An earthquake interrupted the original construction work. Evidence for this includes the use of building blocks in places other than those where they were originally meant to be used and patched up walls. In the second phase the tripartite shrine was given a temenos wall which closed off access to the shrine from the west. Several large thresholds were created in the western building and it is thought that these must have been created in the second phase. Since they resemble the thresholds in the eastern building this argues for a later date of construction for this building.

Three areas contained olive presses and a large number of pithoi were also discovered. There was also a potter's kiln on the site. A finely paved area was used for storage, and the production of wine and textiles. The wine-press can still be seen. Many clay loom weights were also found. This gives a pretty clear indication of the basic economic activity conducted by the inhabitants of the house. Castleden suggests that the original building may have started off as a temple or a religious centre of some kind, only changing its nature after the first destruction. Driessen and Sakellarakis consider the Vathypetro complex (their term) as the main building of a large village. In its first phase its functions included administrative, ritual, residential and storage. In the second phase it was given over to domestic agricultural and industrial production.

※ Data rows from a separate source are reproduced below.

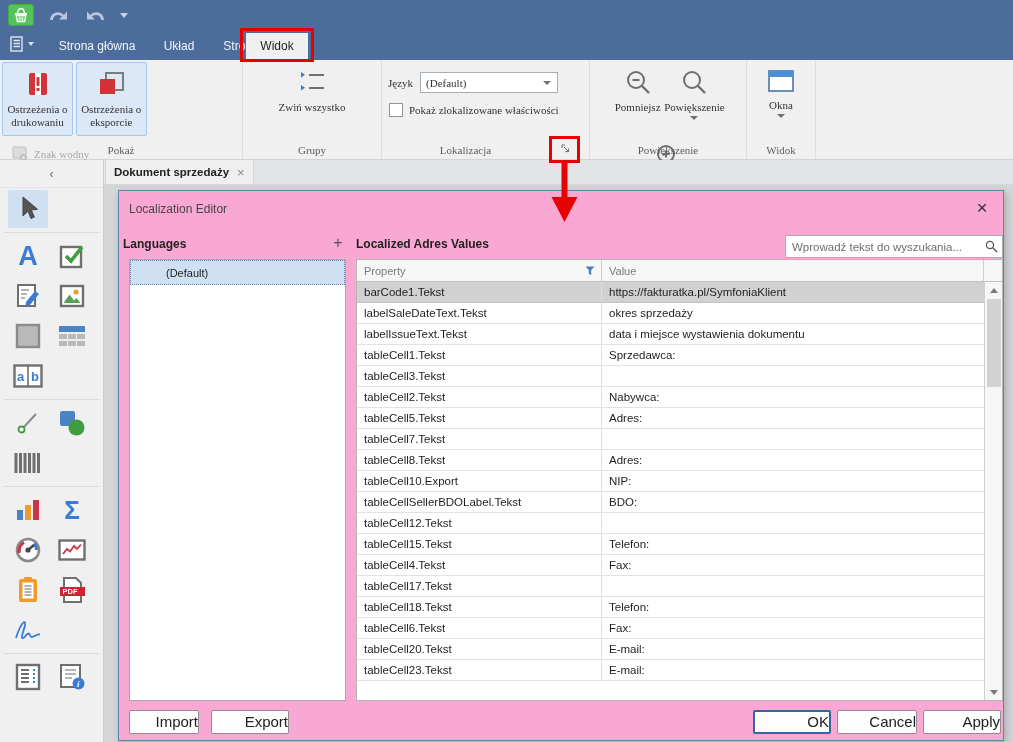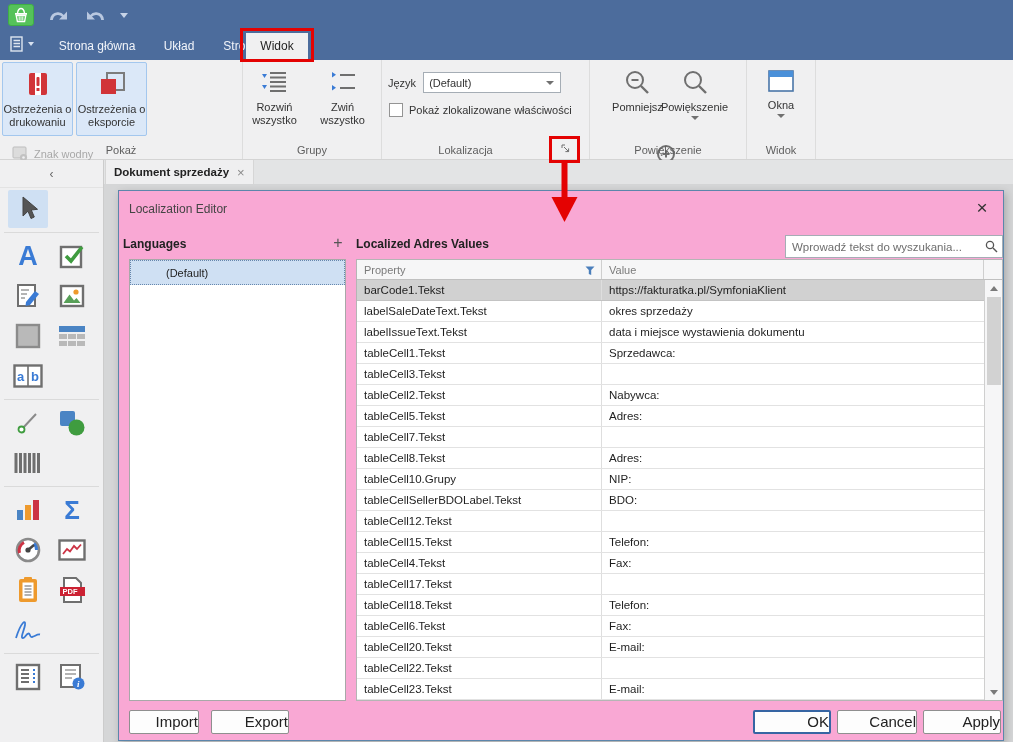--- a/index.html
+++ b/index.html
@@ -22,7 +22,7 @@
 
   
   .ribbon { position:absolute; top:60px; left:0; width:100%; height:100px; background:#f0f0f1; border-bottom:1px solid #d4d4d4; display:flex; }
-  .rgroup { position:relative; height:100%; border-right:1px solid #dddddd; padding:2px 2px 18px 2px; }
+  .rgroup { position:relative; height:100%; border-right:1px solid #dddddd; padding:2px 2px 18px 2px;font-family:Liberation Serif, serif; }
   .rgroup-label { position:absolute; bottom:3px; left:0; right:0; text-align:center; color:#5e5e5e; font-size:11px; }
   .bigbtn { display:inline-flex; flex-direction:column; align-items:center; text-align:center; vertical-align:top; padding-top:5px; height:74px; border:1px solid transparent; border-radius:2px; color:#333; }
   .bigbtn .blabel { margin-top:3px; line-height:13px; }

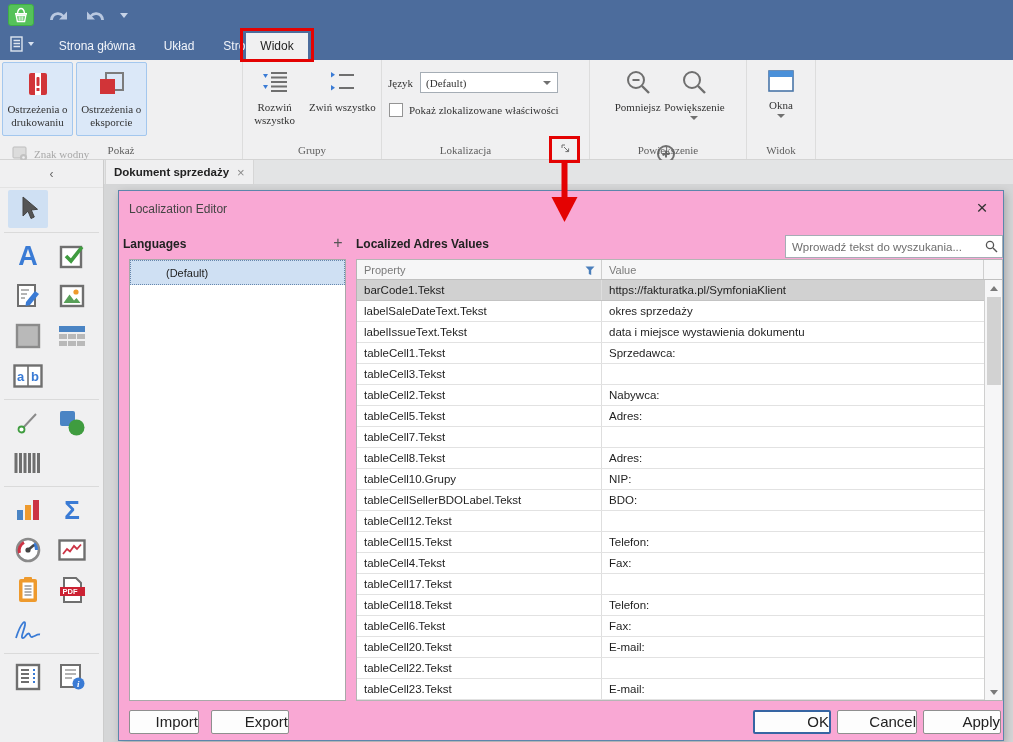--- a/index.html
+++ b/index.html
@@ -194,16 +194,6 @@
     </div>
 
     <div class="rgroup" style="width:139px; text-align:center;">
-      <div class="bigbtn" style="width:58px;">
-        <span>
-          <svg width="30" height="30" viewBox="0 0 30 30">
-              <path d="M3 6 l5 0 -2.5 4 z" fill="#3a7bd5"></path>
-              <path d="M3 17 l5 0 -2.5 4 z" fill="#3a7bd5"></path>
-              <path d="M11 5 H27 M11 9.5 H27 M11 14 H27 M11 18.5 H27 M11 23 H27" stroke="#6f6f6f" stroke-width="2"></path>
-            </svg>
-        </span>
-        <span class="blabel">Rozwiń wszystko</span>
-      </div>
       <div class="bigbtn" style="width:72px;">
         <span>
           <svg width="30" height="30" viewBox="0 0 30 30">

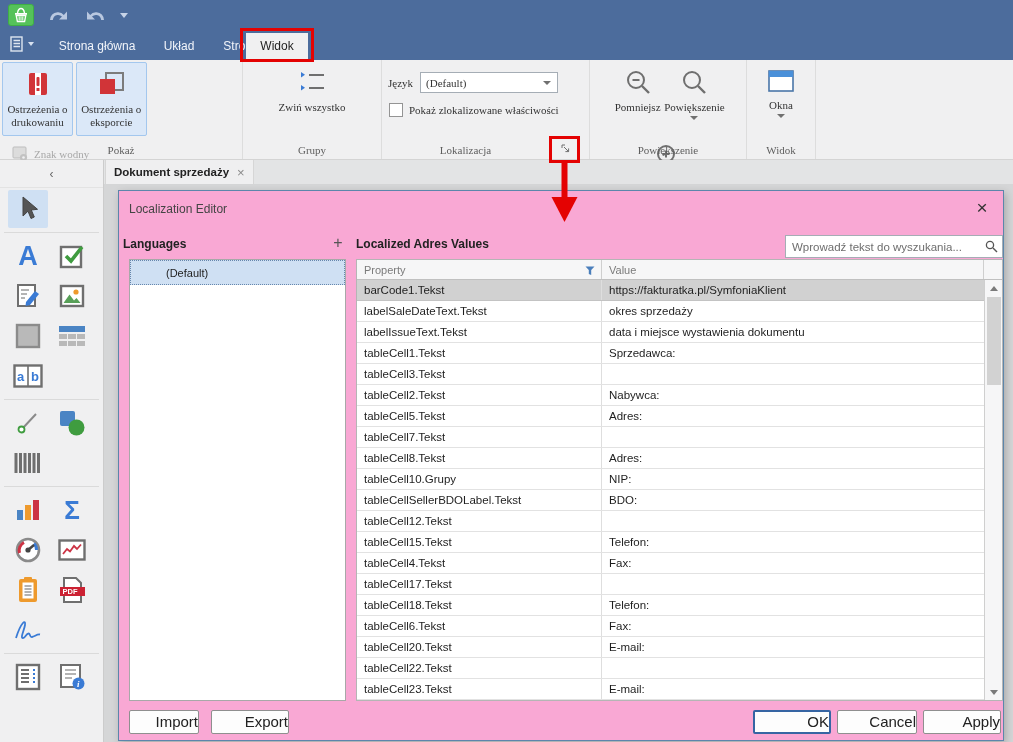--- a/index.html
+++ b/index.html
@@ -578,7 +578,7 @@
               <div class="gcell val">Adres:</div>
             </div>
             <div class="grid-row">
-              <div class="gcell prop">tableCell10.Grupy</div>
+              <div class="gcell prop">tableCell10.Export</div>
               <div class="gcell val">NIP:</div>
             </div>
             <div class="grid-row">

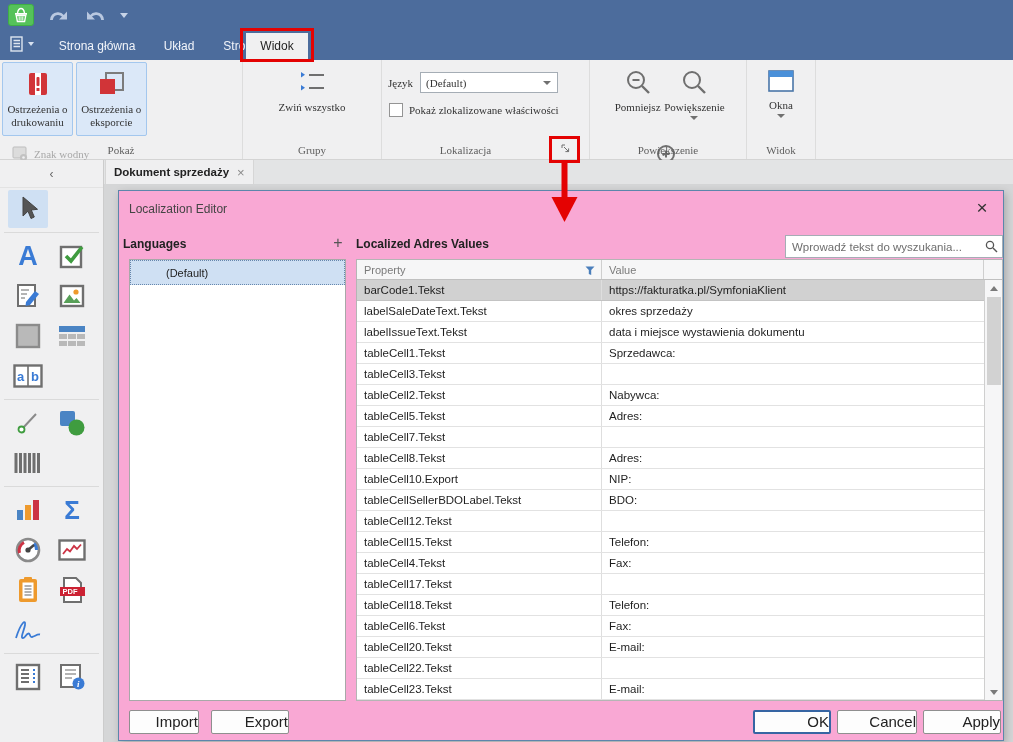--- a/index.html
+++ b/index.html
@@ -614,10 +614,6 @@
               <div class="gcell val">E-mail:</div>
             </div>
             <div class="grid-row">
-              <div class="gcell prop">tableCell22.Tekst</div>
-              <div class="gcell val"></div>
-            </div>
-            <div class="grid-row">
               <div class="gcell prop">tableCell23.Tekst</div>
               <div class="gcell val">E-mail:</div>
             </div>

Sinclair Hood has suggested that it might have been the summer residence of the King of Archanes. (Summer residences for Minoan kings have been suggested at various sites, including Agia Triada for the King of Phaistos and Archanes itself for the King of Knossos, though the idea seems to have gone out of fashion recently). However, Vathypetro may well have simply been a manor with its own domestic shrines.

The site is open all year round and entrance is free. For visitors to Archanes it is well worth the five-kilometre drive just to see the indoor wine press alone, and of course the spectacular views of the Iuktas mountain and the view to the south.